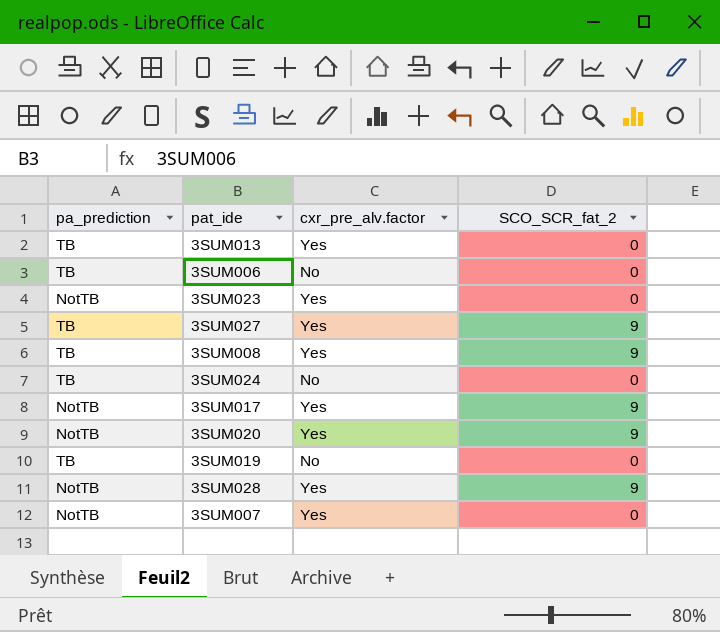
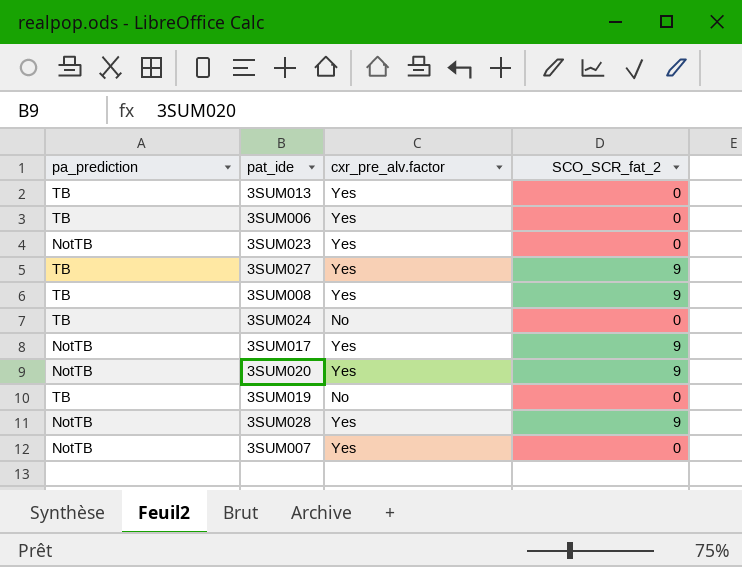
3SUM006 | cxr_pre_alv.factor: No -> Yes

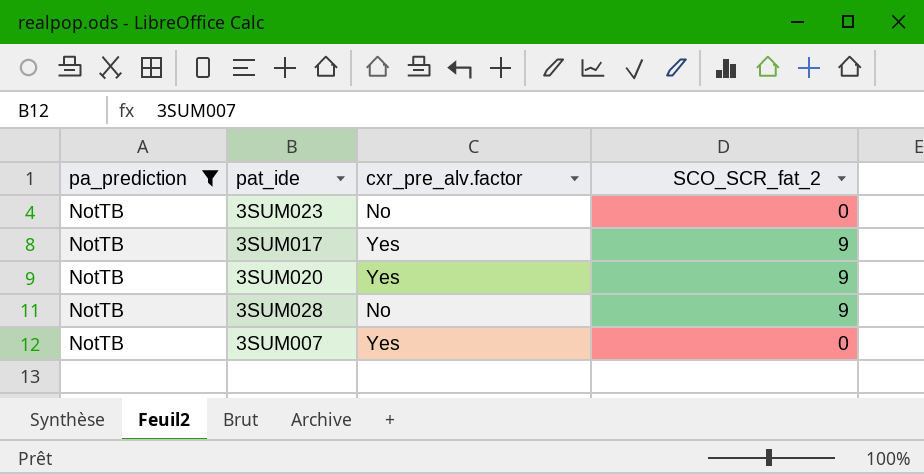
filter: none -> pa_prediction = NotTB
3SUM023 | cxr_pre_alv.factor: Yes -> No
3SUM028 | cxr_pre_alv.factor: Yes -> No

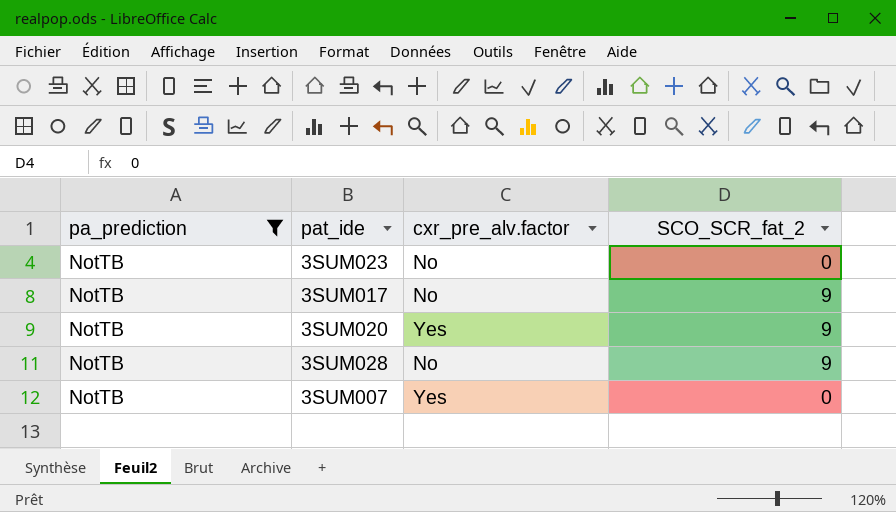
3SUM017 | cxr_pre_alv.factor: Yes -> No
-.-.-
HOW TO COMPLETE THIS TASK –
For this exercise, return the material word for word and drop each image.

RESULT OF THE TASK –
3SUM006 | cxr_pre_alv.factor: No -> Yes

filter: none -> pa_prediction = NotTB
3SUM023 | cxr_pre_alv.factor: Yes -> No
3SUM028 | cxr_pre_alv.factor: Yes -> No

3SUM017 | cxr_pre_alv.factor: Yes -> No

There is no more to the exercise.